Wellsprings of Peace
Submitted by peacemaker - February 28, 2008 | Add a CommentRujul Zaparde is a typical 13 year old, living in Plainsboro, New Jersey. Except for what he's doing. He's committing Acts of Peace far beyond what we adults usually try to do...even at our best. And they're already making a big, big splash. A year ago, Rujul traveled to his father's village - Paras, India - for the first time in his life. He knew his mother's former city, Mumbai (formerly Bombay.) But that was nothing like Paras, which is very, very poor. Mud and tin-roofed houses, no electricity, no running water, cows and buffaloes roaming the streets -- everyone steaming in 120 degree heat. Women walk two miles each day along dry, dusty roads to get water from the nearest well, wait in long lines, and then have to carry as much water as they can manage in clay jugs on top of their heads all the way back home. Every day. And this is all the water they have to cook with, bathe in, AND give to the animals on the farms where they labor. The villagers are themselves landless.
Rujul had never seen poverty like this, 7,840 miles from his Plainsboro home. According to a recent New Jersey Times article, he compared it to his life in New Jersey and just "couldn't begin to imagine what it would be like living there", where his uncle and grandfather still live. The stark differences really got to him. And then he DID try to imagine how he could "change that..."
He came back home to Plainsboro, and with his friend, Kevin Petrovic, both eighth graders at Princeton Day School in Princeton Township, set to work: they washed cars, had bake sales of pizzas and cakes, held sports tournaments with fifteen other friends -- all to raise money. It took the two boys a full year, but they managed to raise $1,000 to build the first tube well in the village. They even filed tax-exempt forms with the IRS to register as a not-for-profit, so they could become a legal charity and continue raising funds for more wells. They built a website, too: www.drinkingwaterforindia.org , full of pictures, news stories, information, and a way to donate.

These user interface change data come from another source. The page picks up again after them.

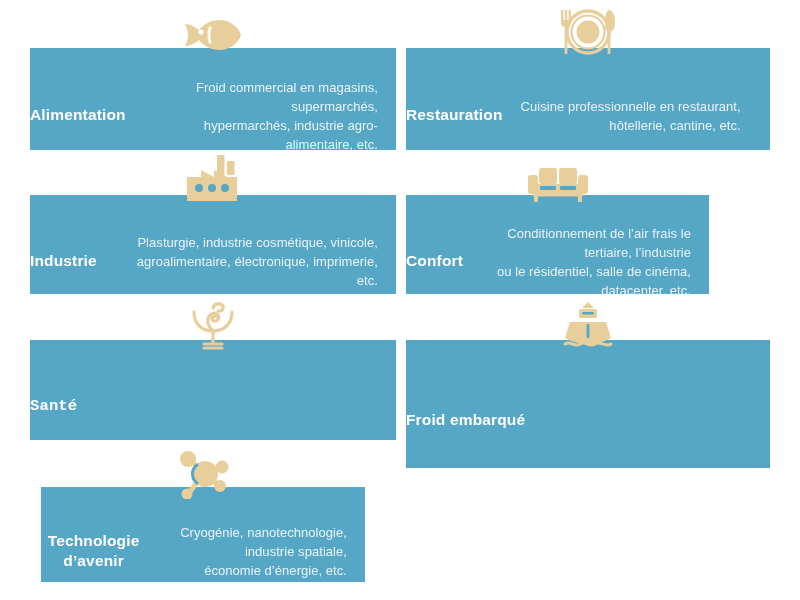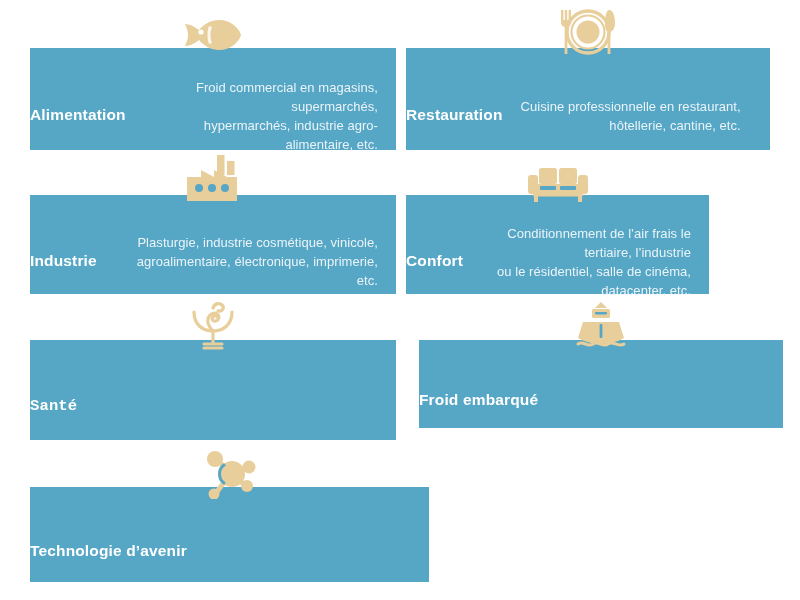"Froid embarqué" div.card { height: 88px -> 128px; left: 419px -> 406px }
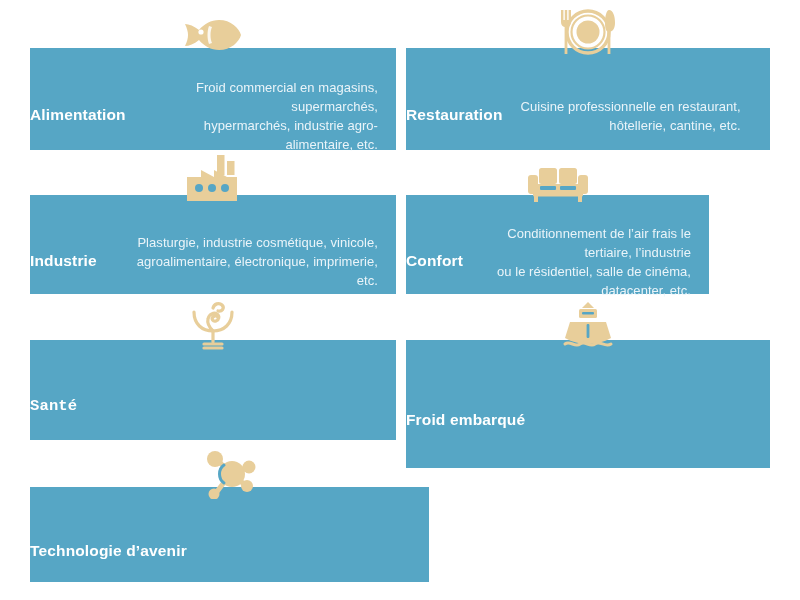"Technologie d’avenir" div.card { left: 30px -> 41px; width: 399px -> 324px }
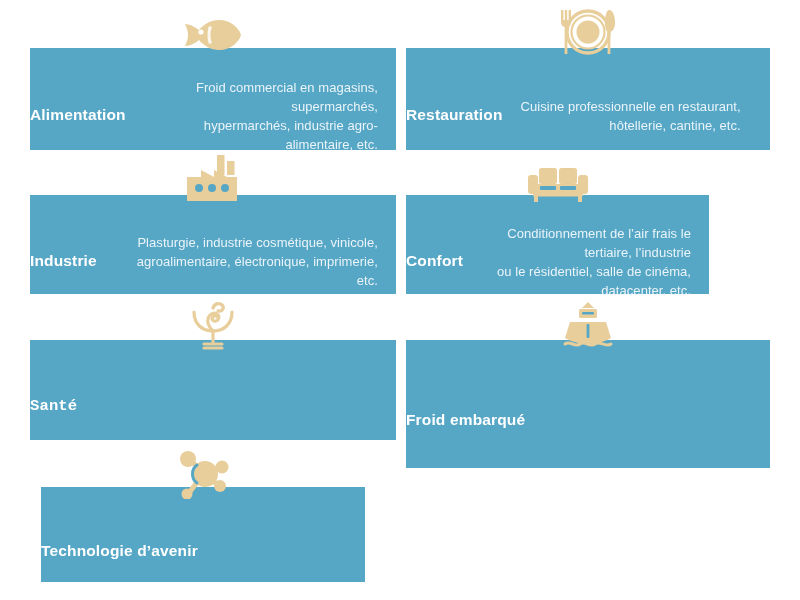"Cryogénie, nanotechnologie, industrie" div.card-desc { html: none -> <div>Cryogénie, nanotechnologie, industrie spatiale, économie d’énergie, etc.</div> }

This past December, Rujul and his parents returned to Paras. They hired workers who brought massive machinery that was able to incinerate rock down to 250 feet in search of water. The village elders chose the exact spot, said prayers, and the machinery started the big dig. Rujul was treated as a guest of honor -- old women kissed his feet in the traditional sign of respect -- but he was scared. What if they didn't find water? "Should I just sit in the car?" he asked his father...
Some 300 villagers watched and prayed for four hours. Then, at 70 feet, the soil suddenly became damp, muddy, wet, wetter...and when everyone realized they had "hit water", the crowd lifted Rujul up into the air in their happiness. Rujul gave the first jug of water to a village woman. Everyone drank from the new well. Fresh, clean water never tasted so sweet.
"It felt good," says Rujul. "We were working towards it for such a long time. It really felt good that we could achieve something." And back in New Jersey, his friend Kevin agrees: "They can actually feel it -- the water coming out. We've actually built the well there. That drives us to raise more money so we can build even more wells and change the lives of even more people."
Rujul just wrote me that they've already raised funds for two more wells that should be up in a month's time. "We've also started the Drinking Water for India Club at our school, where we have brought together a group of 15 students fundraising for the charity and raising awareness about the water crisis in India. We are also in the process of starting chapters of this club at other area schools. I don't think much has happened other than that."
No, not much. Just ongoing Acts of Peace that are dramatically transforming hundreds, eventually thousands, of people's lives -- every time they take a drink of water. Over 80 million people in India are without clean, drinkable water. Rujul may not even realize the full impact of what he's doing, as he and his friends build (according to his logo) "One Well at a Time." We never know where our Acts of Peace may lead. We just do what seems necessary in the moment.
I first heard about Rujul, not from the news media that have gobbled it up, but during a phonecall from one of my closest friends, Barbara Osburn, a dedicated teacher, who has known him for two years. She was the FIRST teacher to introduce our KIDS' TAP program -- journaling three Acts of Peace a day -- into her classroom last Spring. And she's contributed greatly to our Teachers' TAP guidelines as well. She is so proud of what Rujul has already accomplished!
Three Acts of Peace a Day...like three drinks of fresh water a day...will add up to over One Thousand a year. For every man, woman and child in our global village. Funny how fast Peace travels...just like running water...bubbling up from the ground. Changing peoples' lives.
At the site of the new well in Paras, there's a hand-painted sign: Well #001. For Rujul and his friends, it's just the beginning.